Data provided |

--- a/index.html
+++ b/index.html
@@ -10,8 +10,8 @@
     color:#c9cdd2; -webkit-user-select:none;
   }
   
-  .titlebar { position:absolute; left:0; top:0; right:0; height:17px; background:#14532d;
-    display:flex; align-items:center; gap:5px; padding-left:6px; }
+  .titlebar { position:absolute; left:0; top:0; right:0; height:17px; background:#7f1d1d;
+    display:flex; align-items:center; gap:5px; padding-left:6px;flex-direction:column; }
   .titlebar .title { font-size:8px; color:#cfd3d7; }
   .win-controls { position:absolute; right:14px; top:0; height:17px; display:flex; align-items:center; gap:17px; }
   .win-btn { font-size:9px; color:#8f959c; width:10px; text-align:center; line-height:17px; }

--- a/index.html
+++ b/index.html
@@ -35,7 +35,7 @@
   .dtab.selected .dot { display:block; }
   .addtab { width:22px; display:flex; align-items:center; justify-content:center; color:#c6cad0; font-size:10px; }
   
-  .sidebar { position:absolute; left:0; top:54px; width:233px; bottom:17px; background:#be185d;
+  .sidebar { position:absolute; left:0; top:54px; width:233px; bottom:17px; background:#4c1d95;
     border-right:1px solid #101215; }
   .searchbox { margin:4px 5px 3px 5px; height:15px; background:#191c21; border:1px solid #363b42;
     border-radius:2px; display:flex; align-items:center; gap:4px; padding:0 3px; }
--
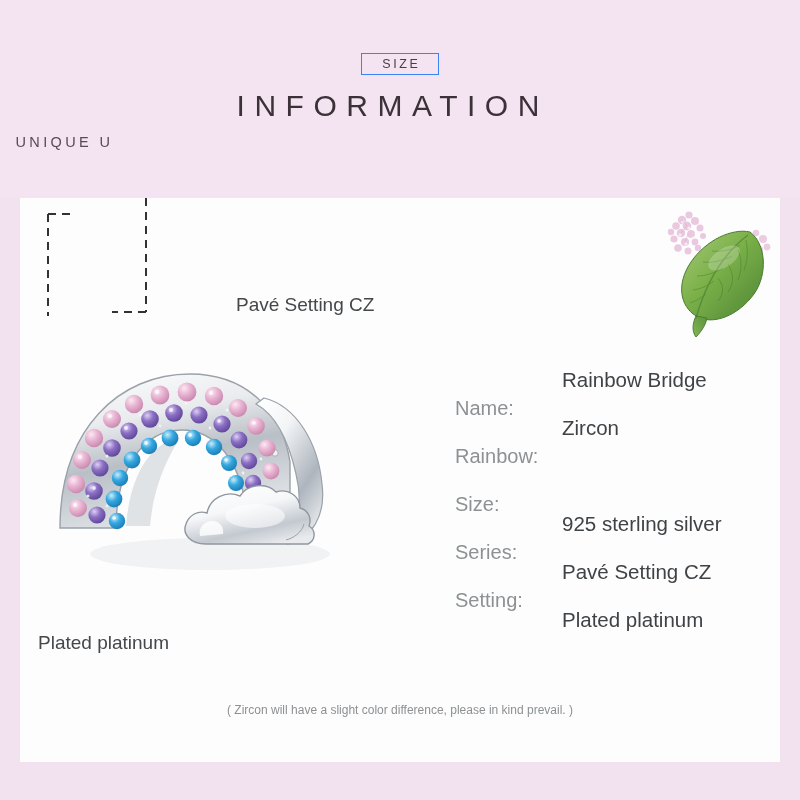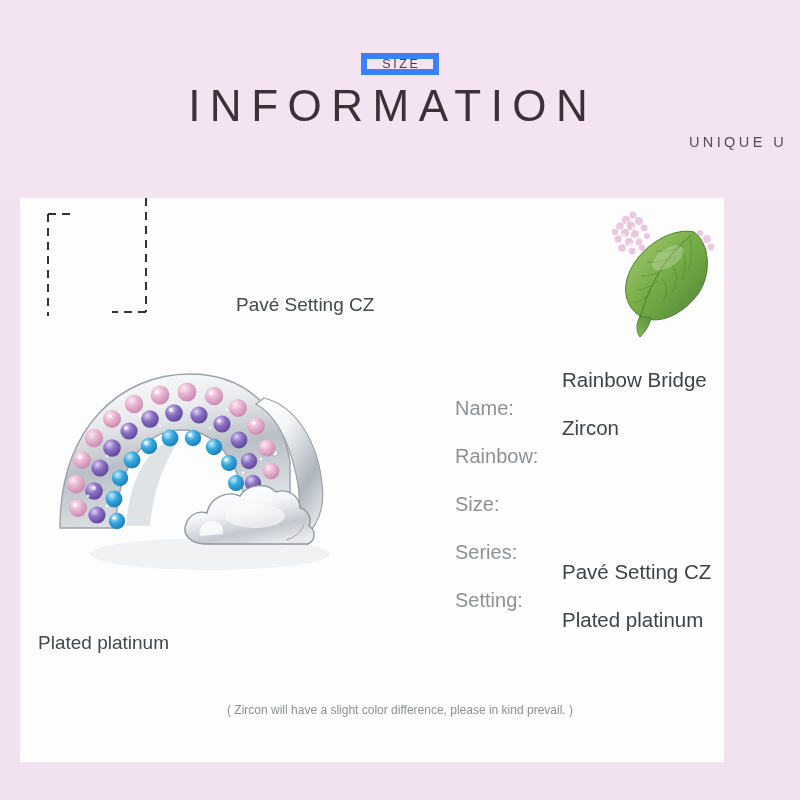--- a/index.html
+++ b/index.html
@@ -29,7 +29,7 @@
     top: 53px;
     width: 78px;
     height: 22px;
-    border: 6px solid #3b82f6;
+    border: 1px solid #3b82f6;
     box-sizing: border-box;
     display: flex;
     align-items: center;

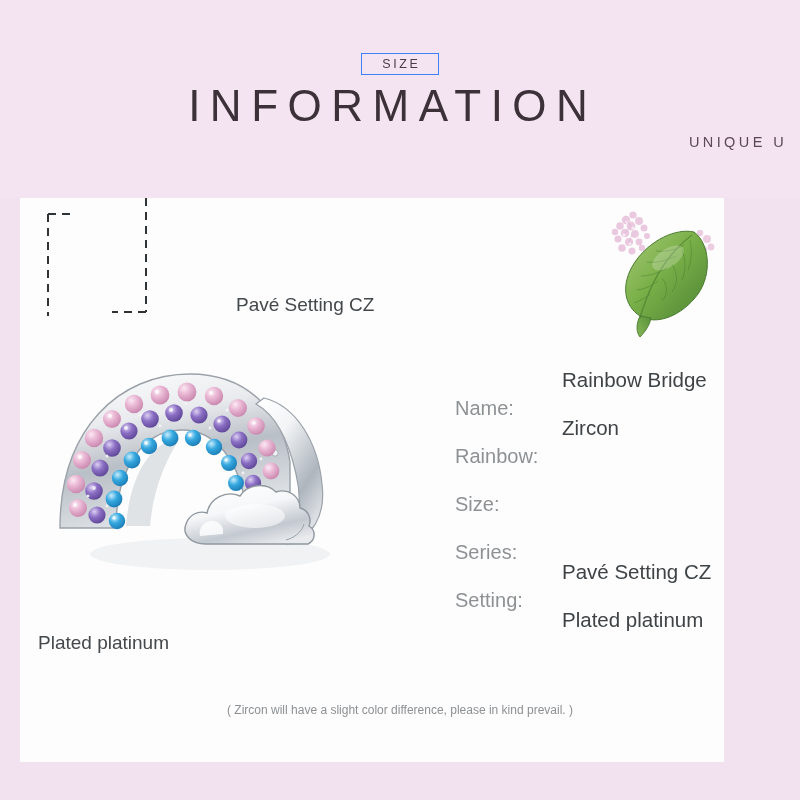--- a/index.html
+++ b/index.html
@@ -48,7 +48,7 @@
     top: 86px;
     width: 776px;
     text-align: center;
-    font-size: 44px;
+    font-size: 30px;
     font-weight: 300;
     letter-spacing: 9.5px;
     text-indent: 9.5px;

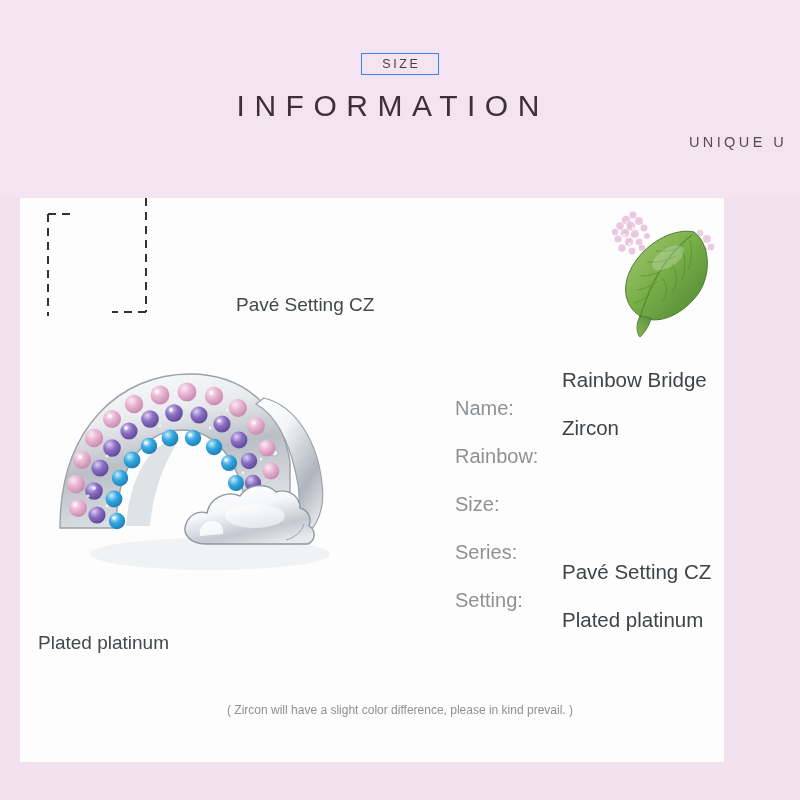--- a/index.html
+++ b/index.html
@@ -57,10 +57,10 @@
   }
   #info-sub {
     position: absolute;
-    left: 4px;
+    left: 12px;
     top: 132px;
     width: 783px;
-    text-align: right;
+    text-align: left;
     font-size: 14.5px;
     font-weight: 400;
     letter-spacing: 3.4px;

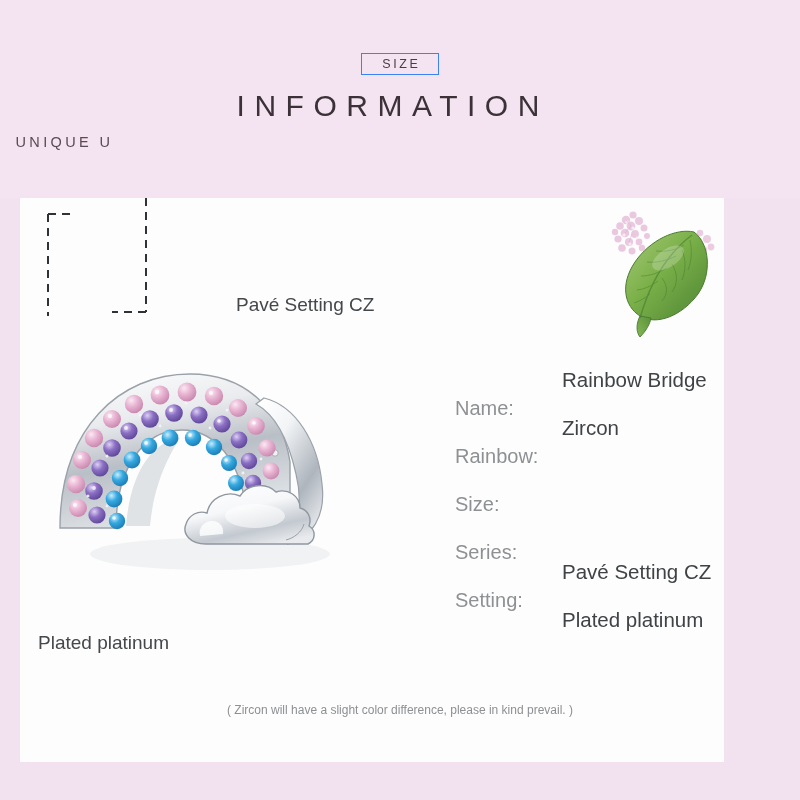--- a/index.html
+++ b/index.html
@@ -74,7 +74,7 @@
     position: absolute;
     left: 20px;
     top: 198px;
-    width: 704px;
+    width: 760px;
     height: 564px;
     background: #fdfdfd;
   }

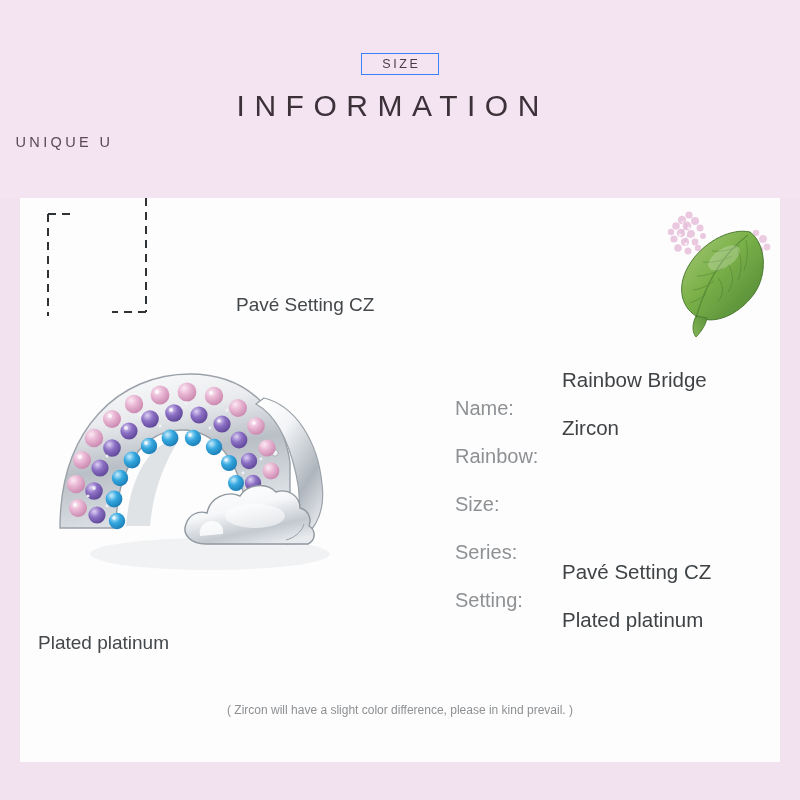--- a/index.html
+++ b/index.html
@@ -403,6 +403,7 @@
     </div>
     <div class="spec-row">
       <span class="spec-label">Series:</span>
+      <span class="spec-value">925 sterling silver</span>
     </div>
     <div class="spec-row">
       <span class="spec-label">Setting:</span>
...
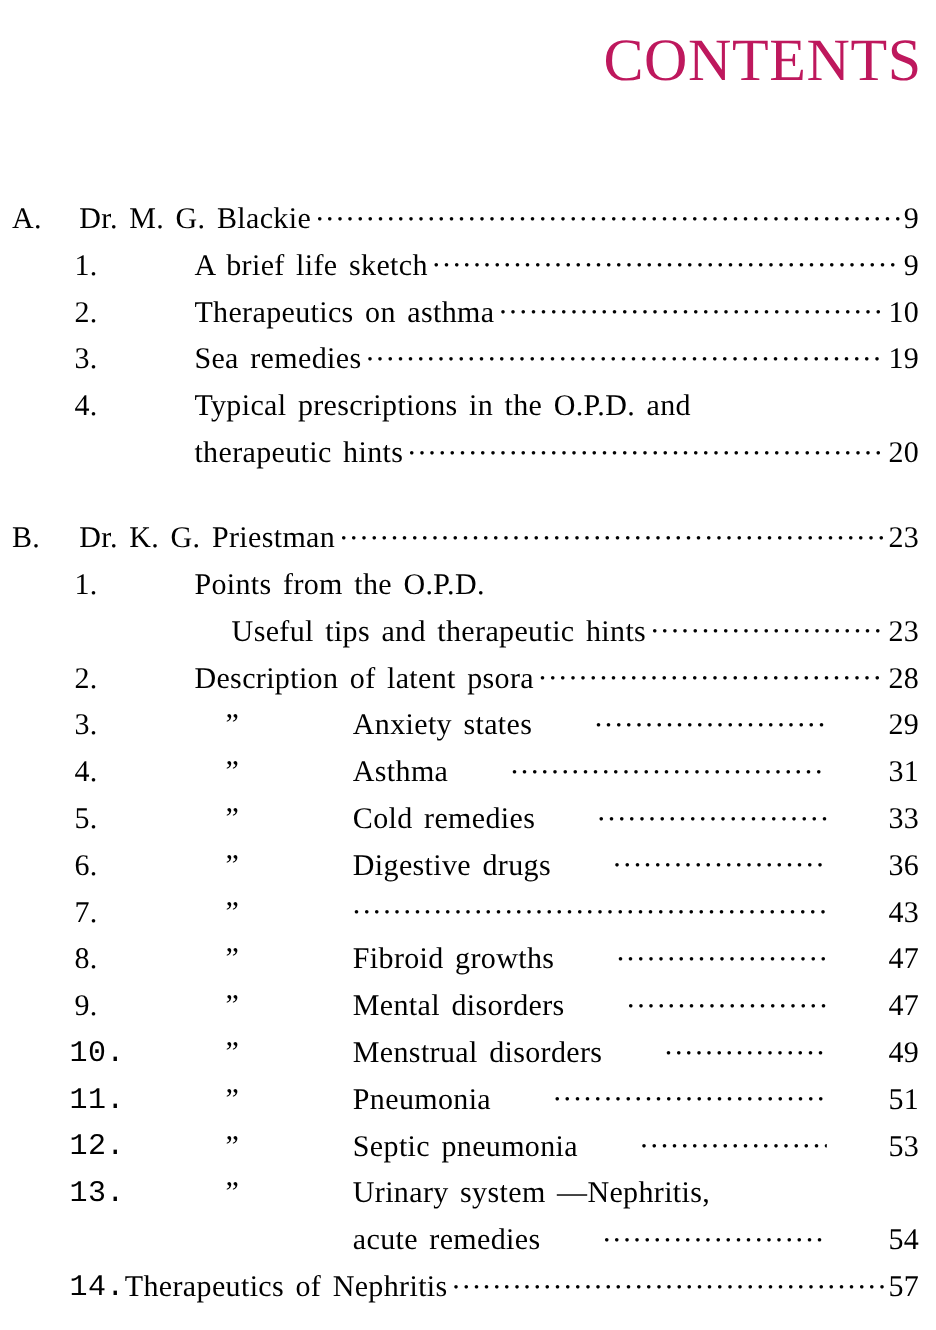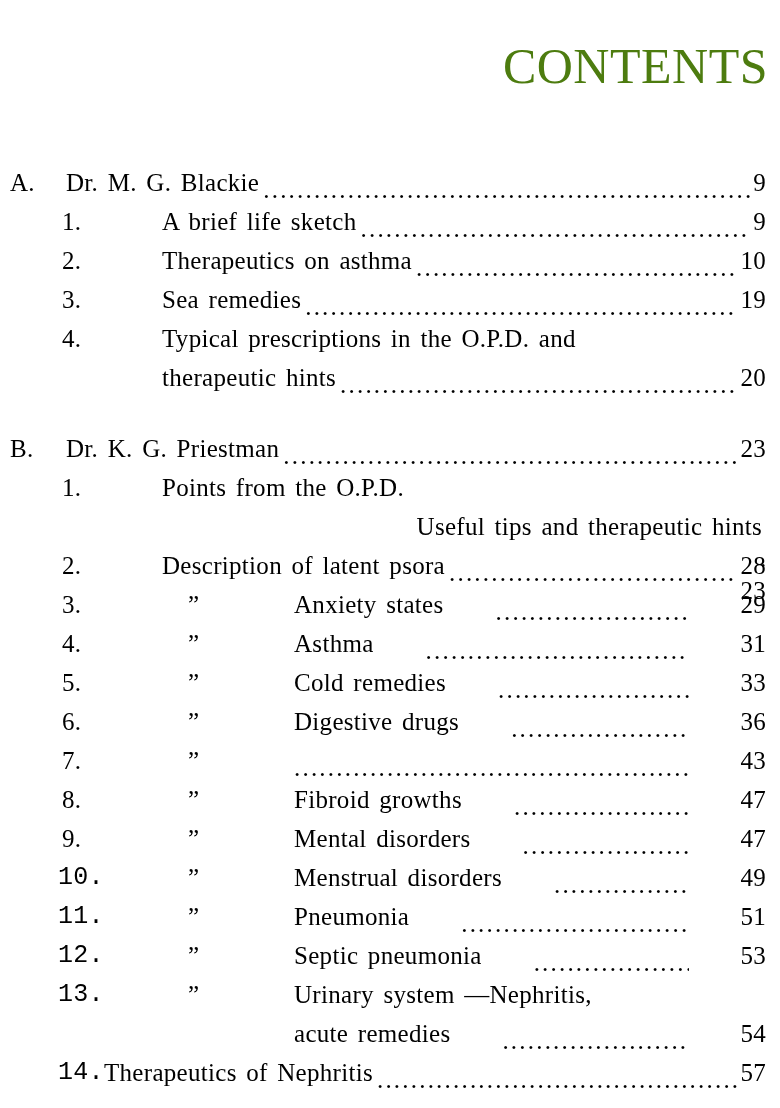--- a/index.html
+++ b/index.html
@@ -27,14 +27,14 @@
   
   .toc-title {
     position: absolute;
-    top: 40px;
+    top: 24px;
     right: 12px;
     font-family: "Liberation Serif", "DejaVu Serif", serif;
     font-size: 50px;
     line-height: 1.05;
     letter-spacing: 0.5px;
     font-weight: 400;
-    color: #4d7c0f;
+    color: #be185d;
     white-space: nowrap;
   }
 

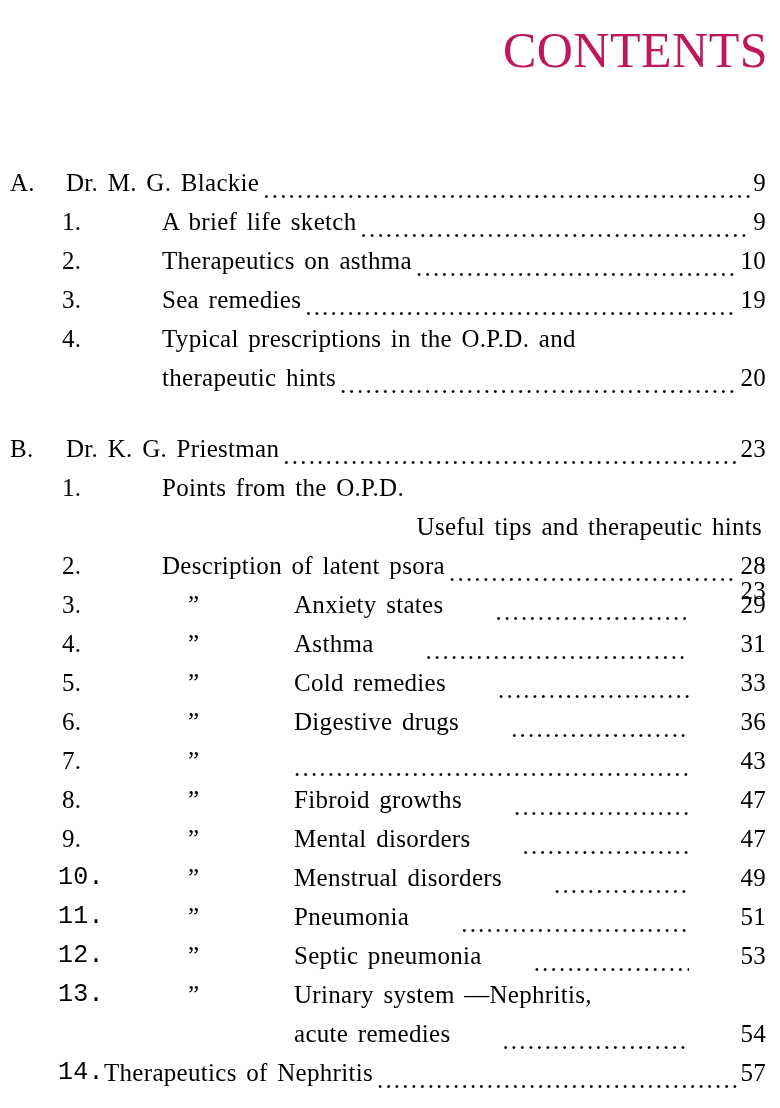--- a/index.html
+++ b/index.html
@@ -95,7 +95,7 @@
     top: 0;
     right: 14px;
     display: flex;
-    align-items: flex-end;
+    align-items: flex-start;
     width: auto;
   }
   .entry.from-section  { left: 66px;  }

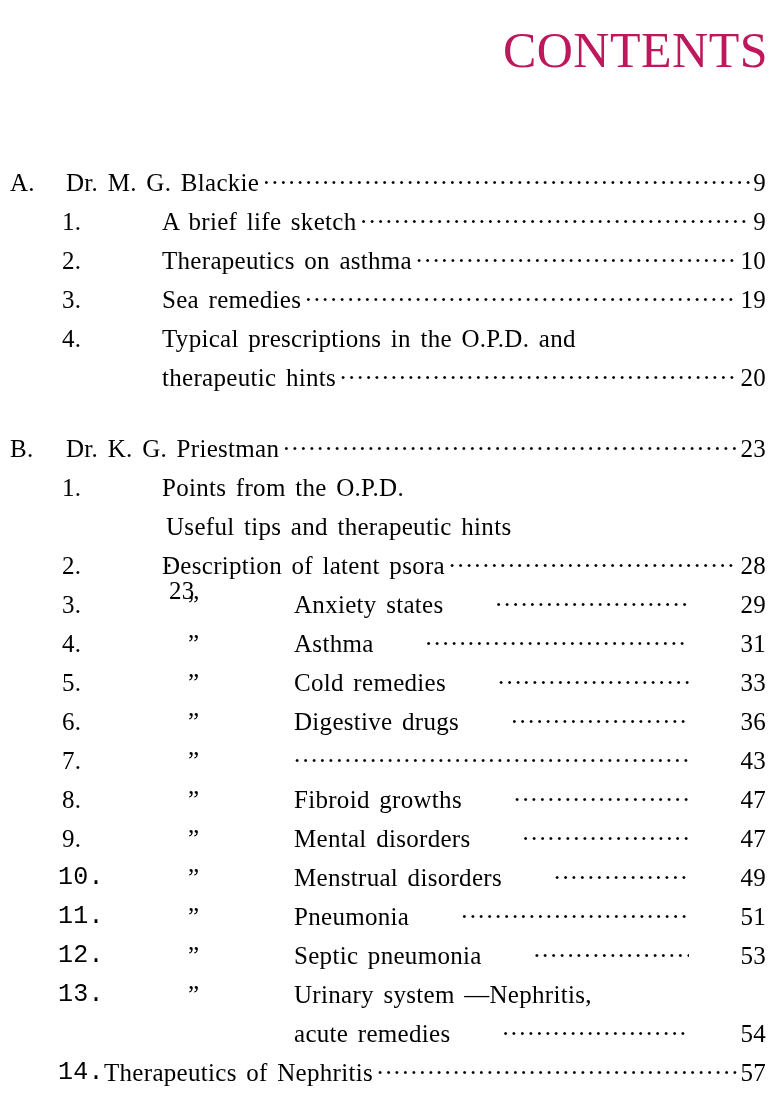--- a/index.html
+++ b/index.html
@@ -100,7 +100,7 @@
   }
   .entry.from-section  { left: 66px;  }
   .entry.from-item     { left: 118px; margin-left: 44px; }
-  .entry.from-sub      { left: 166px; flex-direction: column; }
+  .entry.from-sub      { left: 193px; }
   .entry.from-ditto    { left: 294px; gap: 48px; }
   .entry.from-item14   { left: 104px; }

Your goal | What lines above hold the word "direction"? List them all.

Result of the task |
+    display:flex; align-items:center; gap:5px; padding-left:6px;flex-direction:column; }
-  .entry.from-sub      { left: 166px; flex-direction: column; }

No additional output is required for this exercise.